KVSwap: Disk-aware KV Cache Offloading for Long-Context On-device Inference
This addresses memory constraints for on-device AI applications like meeting summarization, though it is incremental as it builds on existing KV cache offloading schemes.
The paper tackles the memory capacity wall in on-device long-context inference by offloading the KV cache to disk, resulting in higher throughput under tight memory budgets while maintaining generation quality across models and storage types.

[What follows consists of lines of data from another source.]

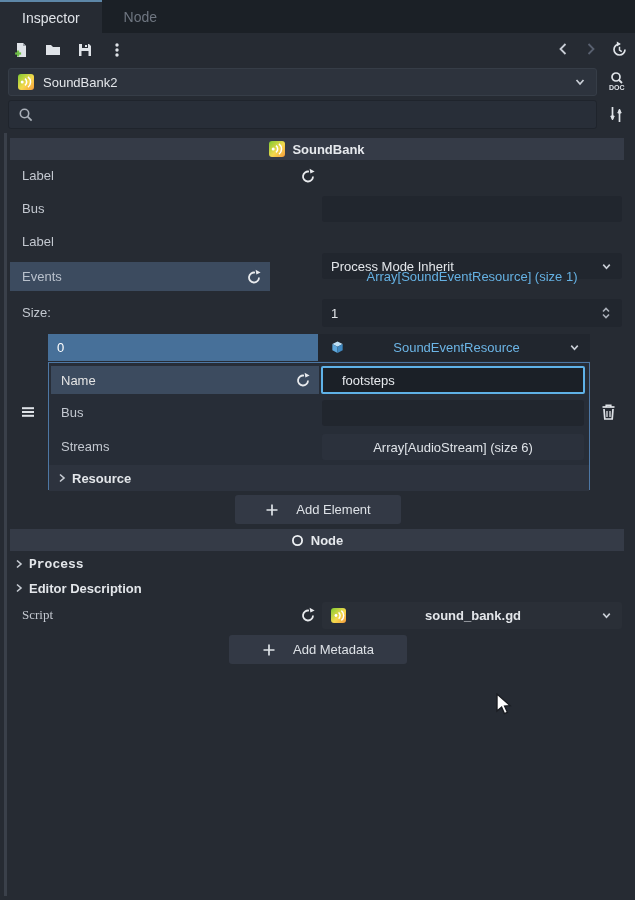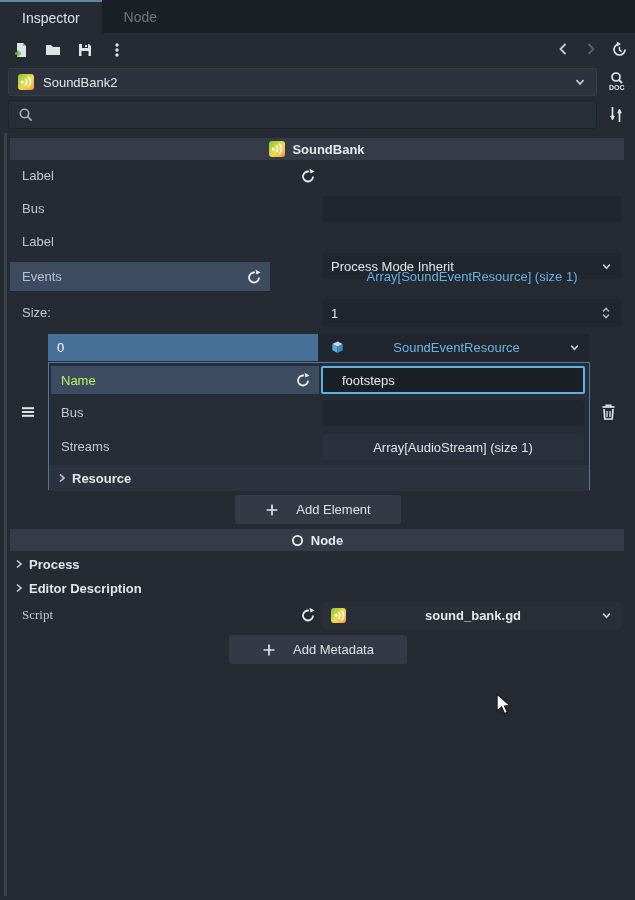"Name" .sub-hl { color: #bef264 -> #e5e5e5 }
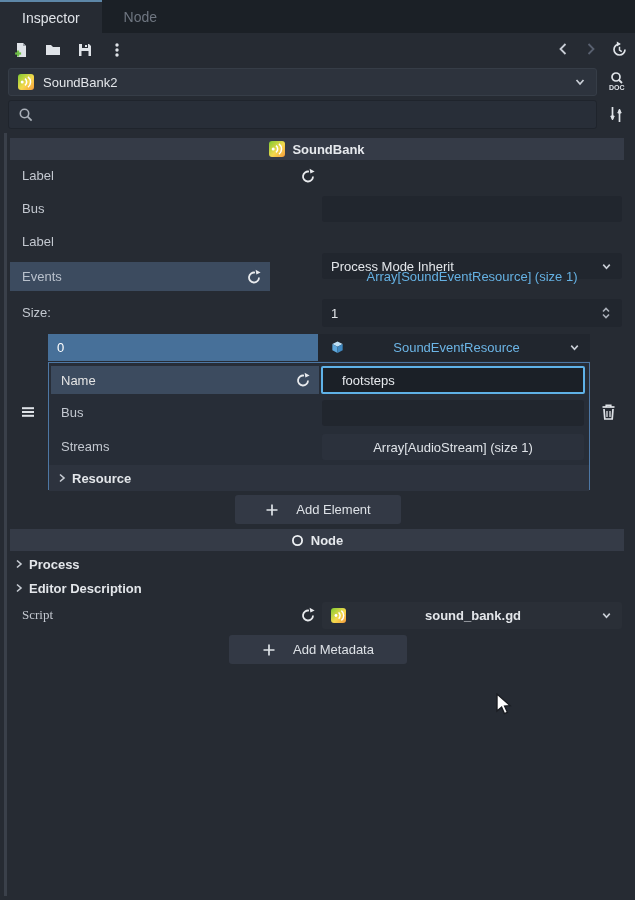"Array[AudioStream] (size 1)" span { text: 1 -> 6 }
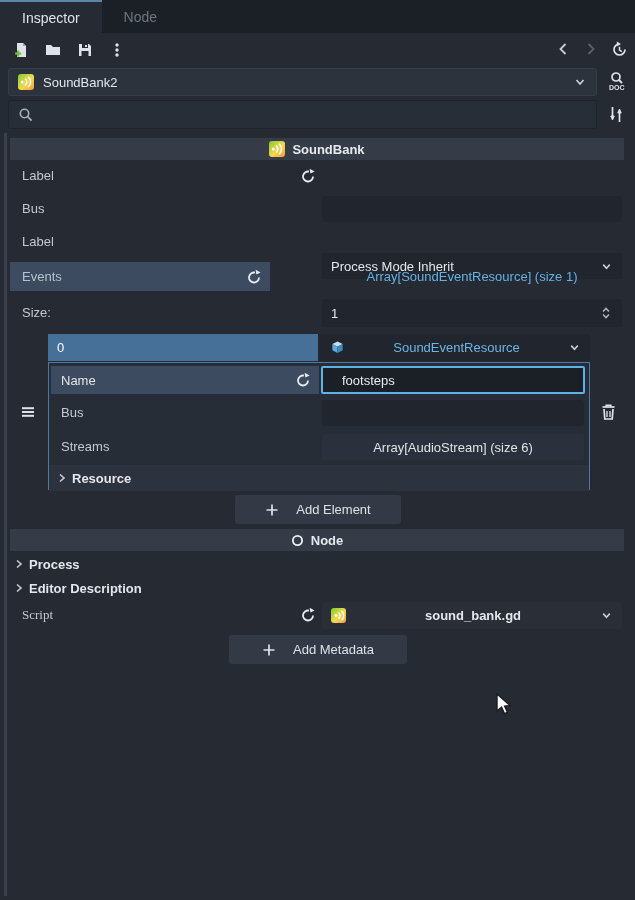"Process" div.group-row { font-family: none -> Liberation Mono, monospace }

Language models (LMs) underpin emerging mobile and embedded AI applications like meeting and video summarization and document analysis, which often require processing multiple long-context inputs. Running an LM locally on-device improves privacy, enables offline use, and reduces cost, but long-context inference quickly hits a \emph{memory capacity wall} as the key-value (KV) cache grows linearly with context length and batch size. We present KVSwap, a software framework to break this memory wall by offloading the KV cache to non-volatile secondary storage (disk). KVSwap leverages the observation that only a small, dynamically changing subset of KV entries is critical for generation. It stores the full cache on disk, uses a compact in-memory metadata to predict which entries to preload, overlaps computation with hardware-aware disk access, and orchestrates read patterns to match storage device characteristics. Our evaluation shows that across representative LMs and storage types, KVSwap delivers higher throughput under tight memory budgets while maintaining the generation quality when compared with existing KV cache offloading schemes.